The simulated results for the galaxy cluster components at five different metallicities were compared under varying system errors and exposure times. From left to right, the three columns correspond to three exposure times (10 ks, 50 ks, and 100 ks), and from bottom to top, each row corresponds to three levels of system error (0%, 5%, and 10%). The simulated data for the low-background model corresponding to EP-FXT is marked in blue, while the simulated data for the high-background model corresponding to eROSITA is marked in red. The blue dashed line represents a ratio of 1 between the output and input parameters

Fig. 10
figure 10

Comprehensive probability plots for MCMC simulation (200,000 steps). The comprehensive probability distribution plots from left to right correspond to exposure times of 10 ks, 50 ks, and 100 ks. The top row shows the results for the low-background model, while the bottom row displays the fitting results for the high-background model

  • Under different exposure times, with 0% systematic error in the correct results, the error of the high-background model is about 20% higher than that of the low-background model, and there is no systematic bias in the fitting results. When the systematic error is 10%, the high-background model deviates by 149%, while the low-background model deviates by 28%. As the observation time increases, the fitting quality gradually deteriorates. At 1 Ms, the \(\chi ^2/\mathrm{{dof}}\) for the high-background model is 2.65, indicating an inability to fit the components of the galaxy cluster. It can be seen that the low-background model provides more accurate parameter fitting, with less susceptibility to systematic errors.

  • In the fitting results for galaxy clusters at five different temperatures, the advantage of the low-background model becomes more pronounced as the temperature increases. Without considering systematic errors, at 9 keV, the high-background model has 60% higher error than the low-background model, a significant increase from the 20% difference at 5 keV. Furthermore, as the systematic error increases, the deviation of the fitting values gradually increases, with this trend being more pronounced in the high-background model.

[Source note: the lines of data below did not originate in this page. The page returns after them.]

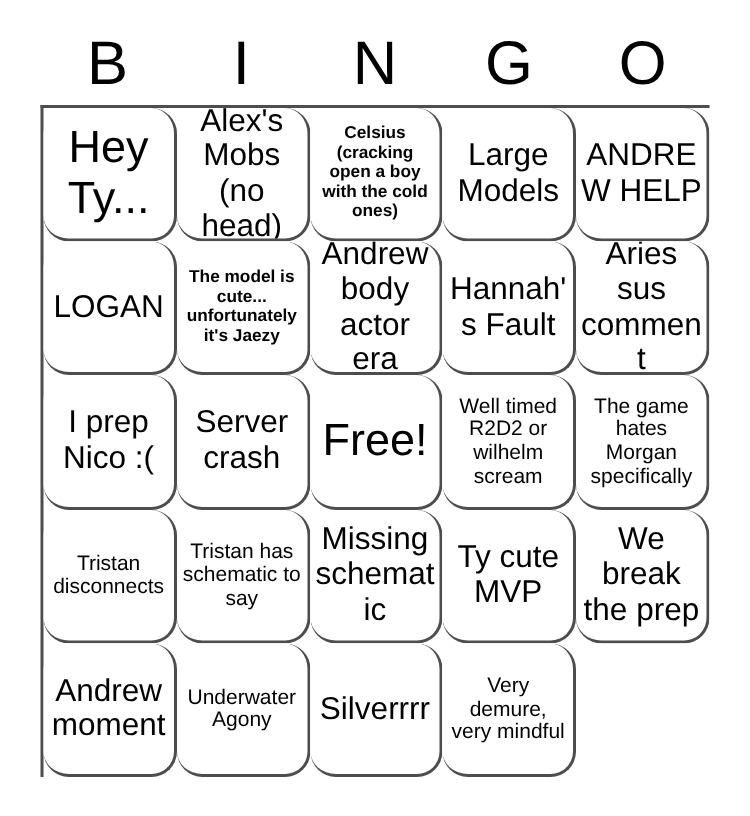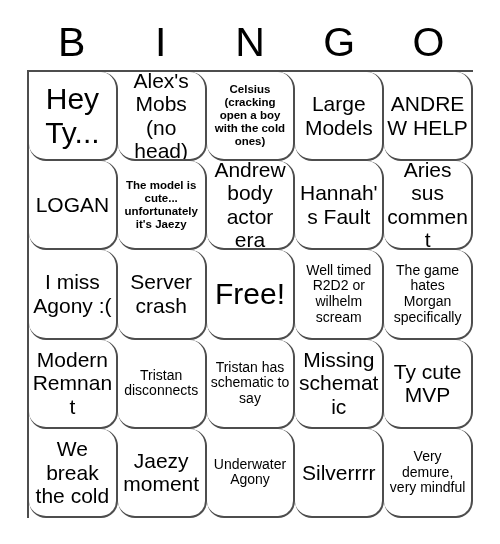--- a/index.html
+++ b/index.html
@@ -130,7 +130,7 @@
       </div>
 
     <div class="cell fs-lg">
-        <span class="txt">I miss Agony :(</span>
+        <span class="txt">I prep Nico :(</span>
       </div>
     <div class="cell fs-lg">
         <span class="txt">Server crash</span>

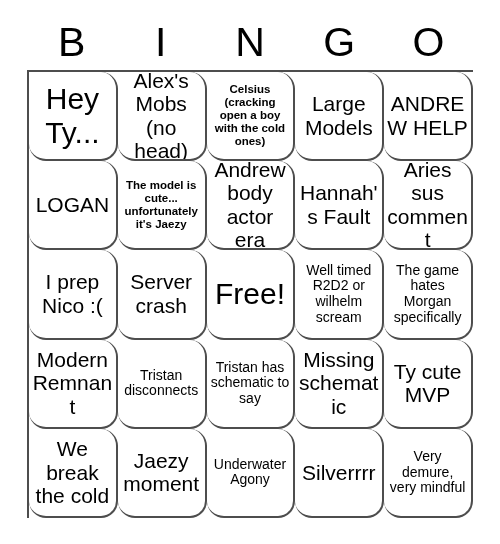--- a/index.html
+++ b/index.html
@@ -145,9 +145,6 @@
         <span class="txt">The game hates Morgan specifically</span>
       </div>
 
-    <div class="cell fs-md">
-        <span class="txt">Modern Remnant</span>
-      </div>
     <div class="cell fs-sm">
         <span class="txt">Tristan disconnects</span>
       </div>

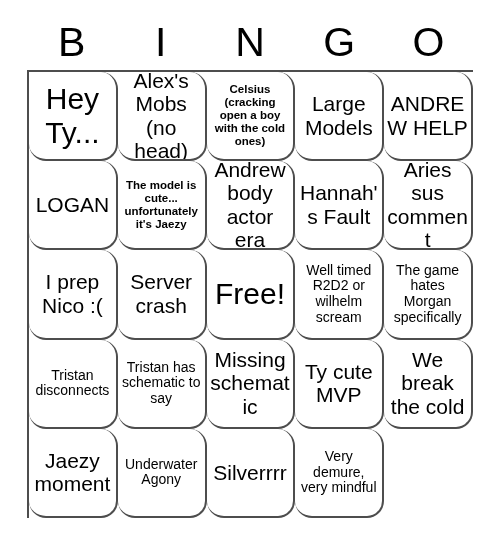--- a/index.html
+++ b/index.html
@@ -159,7 +159,7 @@
       </div>
 
     <div class="cell fs-md">
-        <span class="txt">We break the cold</span>
+        <span class="txt">We break the prep</span>
       </div>
     <div class="cell fs-lg">
         <span class="txt">Jaezy moment</span>

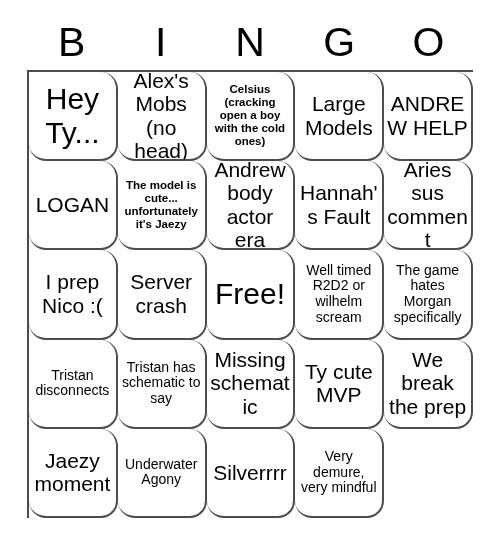--- a/index.html
+++ b/index.html
@@ -162,7 +162,7 @@
         <span class="txt">We break the prep</span>
       </div>
     <div class="cell fs-lg">
-        <span class="txt">Jaezy moment</span>
+        <span class="txt">Andrew moment</span>
       </div>
     <div class="cell fs-sm">
         <span class="txt">Underwater Agony</span>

  • In the fitting results for galaxy clusters at five different metallicity levels, a similar trend to the temperature is observed. At a metallicity of 0.9, the high-background model’s error is 43% higher than that of the low-background model, while at 0.3, the high-background model’s error is 17% higher. With increasing metallicity, the error introduced by the high-background model slightly increases. The change in trend with increasing systematic error is similar to that of the temperature parameter.

  • In the comprehensive probability plot of the MCMC simulation results, it is evident that the error in the comprehensive probability distribution of the high-background model is higher than that of the low-background model for both parameters, with the error in metallicity being particularly large, indicating greater uncertainty in the fitting process.

In conclusion, the EP-FXT demonstrates a clear advantage in observing high-temperature components of galaxy clusters, and exhibits a certain advantage in fitting metallicity compared to the high-background model. Furthermore, the impact of systematic error caused by the low background is relatively small, which provides valuable reference for future observations of galaxy clusters using EP-FXT.